Department of Justice lawyer Jonathan Chang said after a closed-door hearing that the order would be effective until November 8, when a second hearing would be held to consider an extension.
The application, filed earlier in the day, was the latest move by police to counter the malicious, public display of officers’ personal data, which has hurt their families as well over more than four months of anti-government protests.
Herbert Li Kam-yiu, deputy civil law officer for the justice department, said outside court that the urgent bid was made “in public interest”.
He said doxxing attacks on officers had affected their work and caused psychological stress to their families who also worried about their own safety.
Both the government and police have not revealed the exact terms of the temporary court order, although Chang and Li said it was “more or less” similar to what was stated in their application form.
Superintendent Swalikh Mohammed of the Cyber Security and Technology Crime Bureau, who attended the hearing, gave an assurance outside court that the media would not be restricted under the injunction.

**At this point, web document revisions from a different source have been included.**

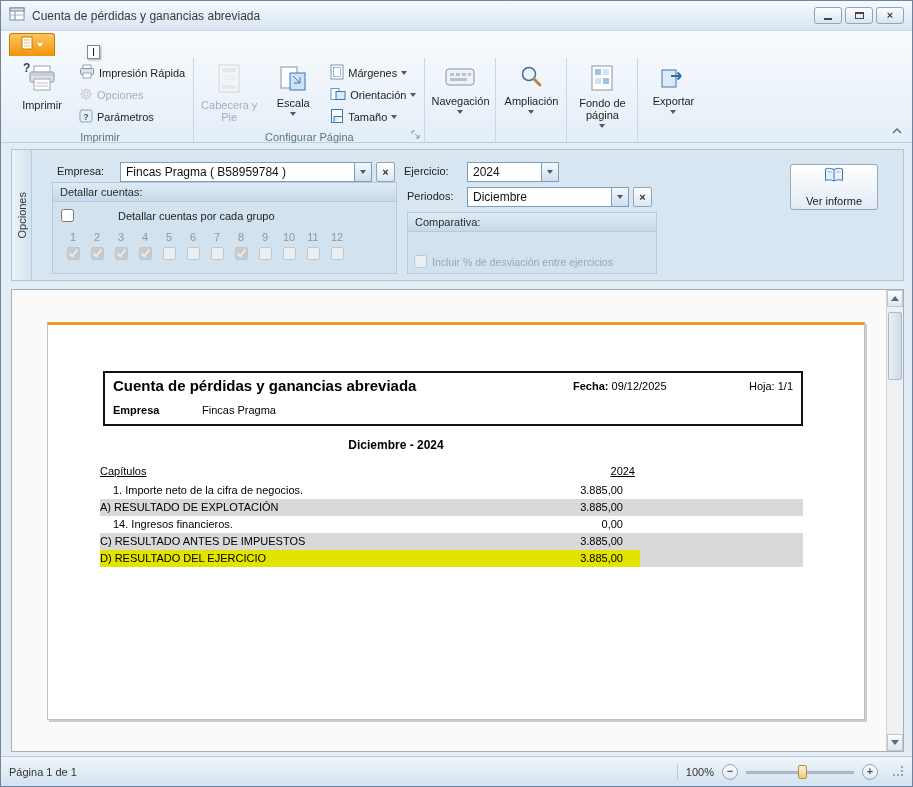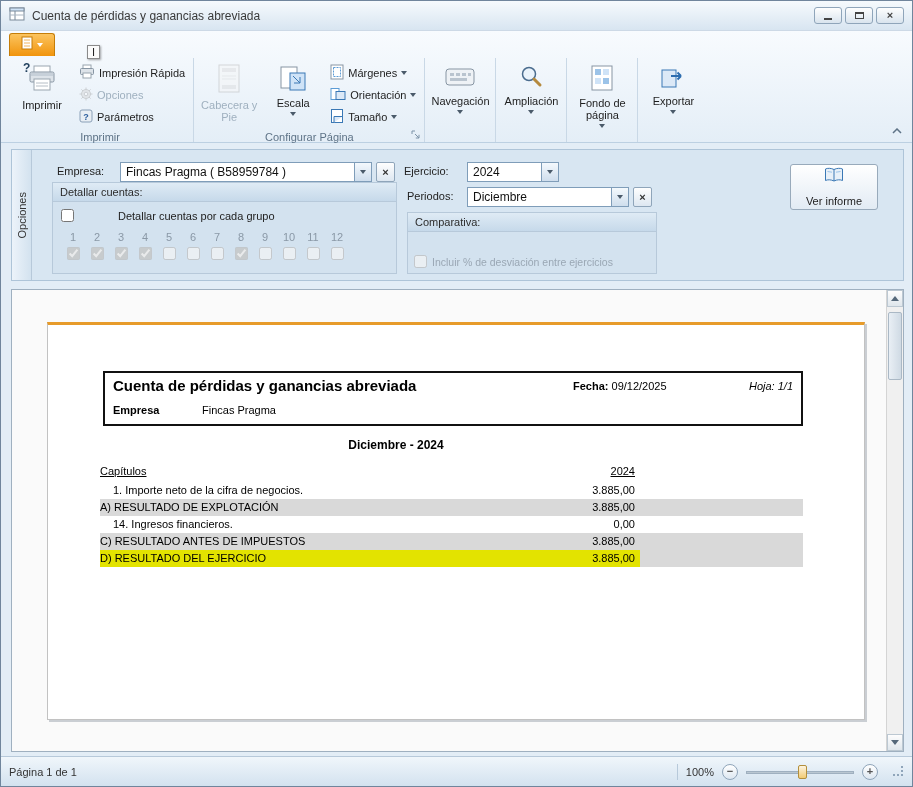--- a/index.html
+++ b/index.html
@@ -55,32 +55,32 @@
   .chk-grid input { width: 13px; height: 13px; }
   .ver-btn { position: absolute; right: 25px; top: 14px; width: 88px; height: 46px; border: 1px solid #98aabb; border-radius: 3px; background: linear-gradient(#ffffff,#e2ebf4); display: flex; flex-direction: column; align-items: center; justify-content: center; gap: 10px; font-size: 11px; color: #222; cursor: default; }
 
   
   .preview { position: absolute; left: 10px; top: 288px; width: 893px; height: 463px; background: #fafafa; border: 1px solid #9fb0c0; overflow: hidden; }
   .page { position: absolute; left: 35px; top: 32px; width: 818px; height: 398px; background: #fff; border: 1px solid #c2c2c2; border-top: 3px solid #e79b2a; box-shadow: 2px 2px 0 #caced3; }
   .rep-header-box { position: absolute; left: 55px; top: 46px; width: 700px; height: 55px; border: 2px solid #111; }
   .rep-title { position: absolute; left: 8px; top: 4px; font-size: 15px; font-weight: bold; color: #000; white-space: nowrap; }
   .rep-fecha { position: absolute; left: 468px; top: 7px; font-size: 11px; color: #000; }
   .rep-fecha b { font-weight: bold; }
-  .rep-hoja { position: absolute; right: 8px; top: 7px; font-size: 11px; color: #000; font-style: italic; }
+  .rep-hoja { position: absolute; right: 8px; top: 7px; font-size: 11px; color: #000; }
   .rep-emp-label { position: absolute; left: 8px; top: 31px; font-size: 11px; font-weight: bold; color: #000; }
   .rep-emp-value { position: absolute; left: 97px; top: 31px; font-size: 11px; color: #000; }
   .rep-period { position: absolute; left: 0; right: 120px; top: 113px; text-align: center; font-size: 12px; font-weight: bold; color: #000; }
   .rep-table { position: absolute; left: 52px; top: 138px; width: 703px; font-size: 11px; color: #000; }
   .rep-thead { position: relative; height: 19px; line-height: 17px; }
   .rep-thead .col-cap { text-decoration: underline; }
   .rep-thead .col-year { position: absolute; right: 168px; top: 0; text-decoration: underline; }
   .rep-row { position: relative; height: 17px; line-height: 17px; }
   .rep-row .row-label { position: relative; z-index: 1; white-space: nowrap; text-align: center; }
   .rep-row.indent .row-label { padding-left: 13px; }
-  .rep-row .row-value { position: absolute; right: 168px; top: 0; z-index: 1; }
+  .rep-row .row-value { position: absolute; right: 180px; top: 0; z-index: 1; }
   .rep-row.style-gray { background: #d9d9d9; }
   .rep-row.style-yellow { background: #d9d9d9; }
   .rep-row.style-yellow .yellow-band { position: absolute; left: 0; top: 0; bottom: 0; width: 540px; background: #e3e300; }
   .yellow-band { display: none; }
   .rep-row.style-yellow .yellow-band { display: block; }
 
   
   .vscroll { position: absolute; right: 0; top: 0; bottom: 0; width: 17px; background: #f0f0f0; border-left: 1px solid #d4d4d4; }
   .scroll-btn { position: absolute; left: 0; width: 16px; height: 17px; background: linear-gradient(#fdfdfd,#dfe6ec); border: 1px solid #bcc8d2; display: flex; align-items: center; justify-content: center; cursor: default; }
   .scroll-up { top: 0; }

In the writ filed by the Department of Justice, the justice secretary, along with the commissioner of police – on behalf of all police and auxiliary officers in the 30,000-strong force – requested that judges forbid “using, publishing, communicating or disclosing” any personal data of officers and their families.

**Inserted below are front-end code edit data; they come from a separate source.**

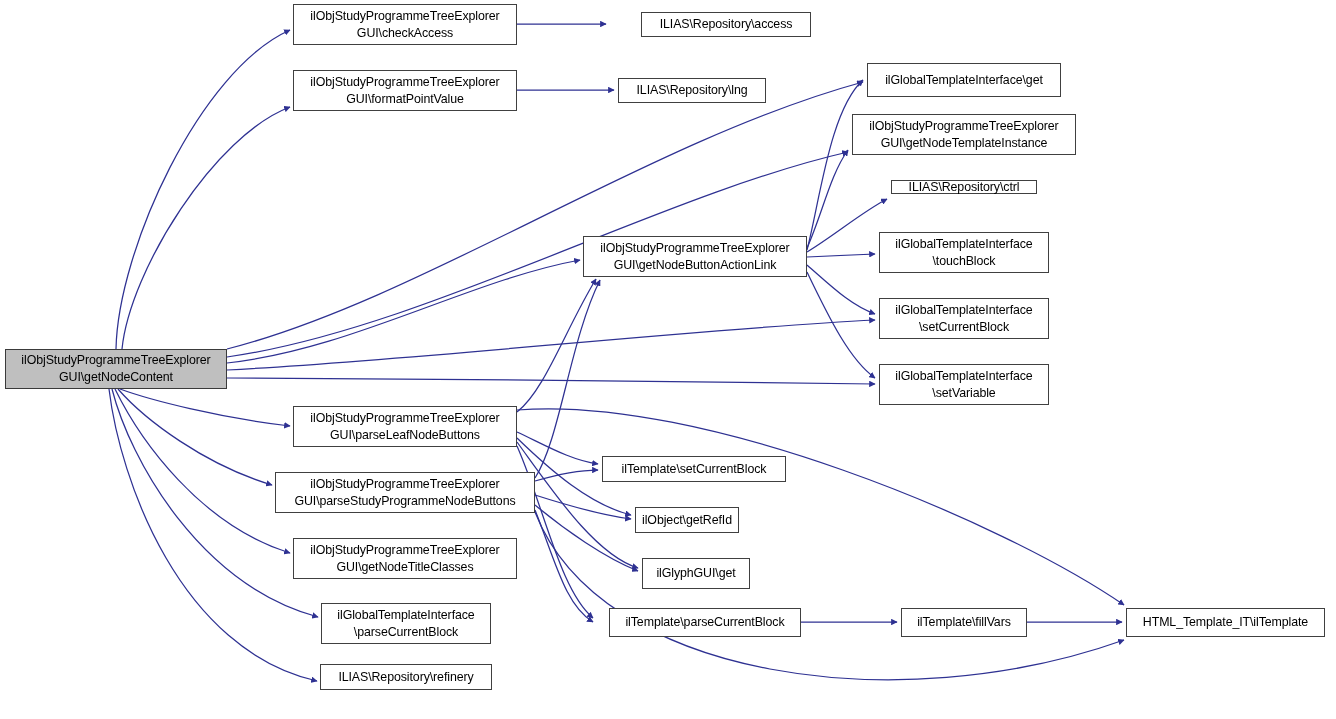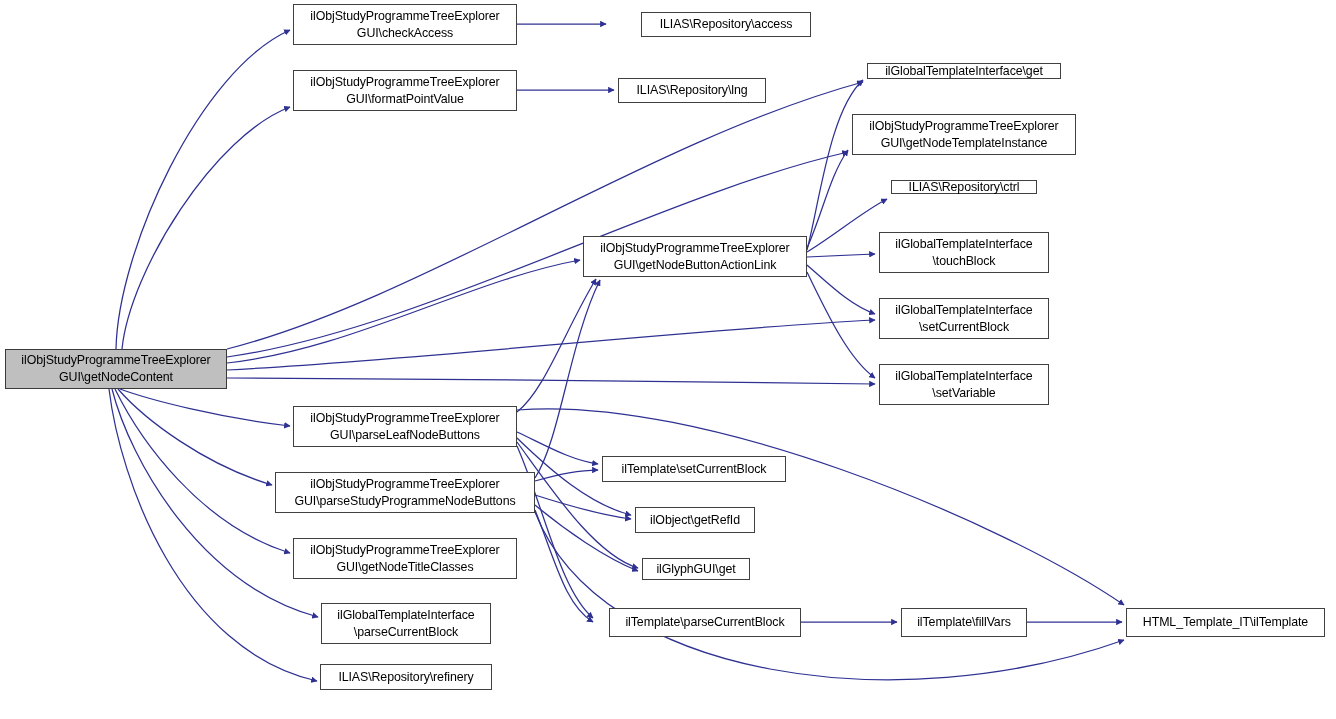--- a/index.html
+++ b/index.html
@@ -92,21 +92,21 @@
   </svg>
   <div id="node-layer">
       <div class="node root" style="left: 5px; top: 349px; width: 222px; height: 40px;"><span>ilObjStudyProgrammeTreeExplorer
 GUI\getNodeContent</span></div>
       <div class="node" style="left: 293px; top: 4px; width: 224px; height: 41px;"><span>ilObjStudyProgrammeTreeExplorer
 GUI\checkAccess</span></div>
       <div class="node" style="left: 293px; top: 70px; width: 224px; height: 41px;"><span>ilObjStudyProgrammeTreeExplorer
 GUI\formatPointValue</span></div>
       <div class="node" style="left: 610px; top: 12px; width: 170px; height: 25px; margin-left: 31px;"><span>ILIAS\Repository\access</span></div>
       <div class="node" style="left: 618px; top: 78px; width: 148px; height: 25px;"><span>ILIAS\Repository\lng</span></div>
-      <div class="node" style="left: 867px; top: 63px; width: 194px; height: 16px;"><span>ilGlobalTemplateInterface\get</span></div>
+      <div class="node" style="left: 867px; top: 63px; width: 194px; height: 34px;"><span>ilGlobalTemplateInterface\get</span></div>
       <div class="node" style="left: 852px; top: 114px; width: 224px; height: 41px;"><span>ilObjStudyProgrammeTreeExplorer
 GUI\getNodeTemplateInstance</span></div>
       <div class="node" style="left: 891px; top: 180px; width: 146px; height: 14px; align-items: center;"><span>ILIAS\Repository\ctrl</span></div>
       <div class="node" style="left: 583px; top: 236px; width: 224px; height: 41px;"><span>ilObjStudyProgrammeTreeExplorer
 GUI\getNodeButtonActionLink</span></div>
       <div class="node" style="left: 879px; top: 232px; width: 170px; height: 41px;"><span>ilGlobalTemplateInterface
 \touchBlock</span></div>
       <div class="node" style="left: 879px; top: 298px; width: 170px; height: 41px;"><span>ilGlobalTemplateInterface
 \setCurrentBlock</span></div>
       <div class="node" style="left: 879px; top: 364px; width: 170px; height: 41px;"><span>ilGlobalTemplateInterface
@@ -114,19 +114,19 @@
       <div class="node" style="left: 293px; top: 406px; width: 224px; height: 41px;"><span>ilObjStudyProgrammeTreeExplorer
 GUI\parseLeafNodeButtons</span></div>
       <div class="node" style="left: 275px; top: 472px; width: 260px; height: 41px;"><span>ilObjStudyProgrammeTreeExplorer
 GUI\parseStudyProgrammeNodeButtons</span></div>
       <div class="node" style="left: 293px; top: 538px; width: 224px; height: 41px;"><span>ilObjStudyProgrammeTreeExplorer
 GUI\getNodeTitleClasses</span></div>
       <div class="node" style="left: 321px; top: 603px; width: 170px; height: 41px;"><span>ilGlobalTemplateInterface
 \parseCurrentBlock</span></div>
       <div class="node" style="left: 320px; top: 664px; width: 172px; height: 26px;"><span>ILIAS\Repository\refinery</span></div>
       <div class="node" style="left: 602px; top: 456px; width: 184px; height: 26px;"><span>ilTemplate\setCurrentBlock</span></div>
-      <div class="node" style="left: 635px; top: 507px; width: 120px; height: 26px;"><span>ilObject\getRefId</span></div>
-      <div class="node" style="left: 642px; top: 558px; width: 108px; height: 22px;"><span>ilGlyphGUI\get</span></div>
+      <div class="node" style="left: 635px; top: 507px; width: 104px; height: 26px;"><span>ilObject\getRefId</span></div>
+      <div class="node" style="left: 642px; top: 558px; width: 108px; height: 31px;"><span>ilGlyphGUI\get</span></div>
       <div class="node" style="left: 597px; top: 608px; width: 192px; height: 29px; margin-left: 12px;"><span>ilTemplate\parseCurrentBlock</span></div>
       <div class="node" style="left: 901px; top: 608px; width: 126px; height: 29px;"><span>ilTemplate\fillVars</span></div>
       <div class="node" style="left: 1126px; top: 608px; width: 199px; height: 29px;"><span>HTML_Template_IT\ilTemplate</span></div>
     </div>
 </div>
 
 </body></html>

The writ listed 13 kinds of information which police sought to ban publication of, from names, addresses and telephone numbers to account IDs on Facebook and Instagram, car registration numbers and photographs.
The applicants called for the injunction to also forbid anyone from “intimidating, molesting, harassing, threatening, pestering or interfering with” any officer and their family, or in any way causing others to commit those acts.
Police further asked the court to order doxxers to “take all steps as may be necessary” to remove any personal information that had already been published.
In the official order granted by the court, the injunction is applicable to people who “unlawfully and willfully” disclose personal data of officers and their families.
But the temporary order did not include causing such people to erase all published personal information, according to a government press release posted online on Friday night.
The latest court order came after the Junior Police Officers’ Association won an interim injunction against the publication of the electoral roll this week to combat harassment.
As of Friday, the Office of the Privacy Commissioner for Personal Data had received more than 2,700 complaints of doxxing since June, with 29 per cent involving police officers and their families, including threats against their children.
Activists, student leaders and journalists have also been doxxed, with their personal details being listed on a website hosted by a Russian domain.
Last week, police also obtained a ban to stop anyone from occupying or defacing the disciplined services quarters and police married quarters, which have been targeted by protesters.
On Friday, the High Court extended this ban until further notice after it was told that the risks at such sites remained.
Multiple lawyers expressed concerns that the wording of the latest injunction was “broad and vague”.
Although the ban targets people “who unlawfully disclose” private information, it has not defined what “unlawful” means and whether it shares the same definition described in the Personal Data (Privacy) Ordinance.
US-based lawyer Craig Choy-ki, who specialises in privacy law, said it raised questions as to whether certain exemptions listed in the ordinance would be applicable in this case.
“They need to make clarifications,” he said, adding that the current wording only provided consent as an exemption.
If the exemptions from the privacy law were to apply, journalists or members of the public sharing information on the alleged abuse of power by police could be exempted on newsgathering and crime-detection grounds, according to international human rights lawyer Simon Henderson.
He found the ban on exposing certain information such as residential addresses or identification numbers justified, but questioned other aspects.
“I don’t believe it is justifiable to restrict the names of police officers, their job titles or photographs as an example,” Henderson said, pointing out the need for accountability.
Chinese University law scholar Stuart Hargreaves said: “The balance between the privacy rights of all individuals and the free expression rights of others is a complicated one, and perhaps not best suited to this kind of injunction.”
He urged the government to consider a proper legislative remedy instead that would apply to police and protesters alike.
The Hong Kong Journalists Association said it respected the court’s decision, but was concerned that it could expose the media to legal risks.
Information and technology sector lawmaker Charles Mok of the opposition camp asked why the same protection was not afforded to citizens.
But pro-establishment lawmaker Priscilla Leung Mei-fun said the injunction was necessary, given that petrol bombs had been thrown into police residential compounds.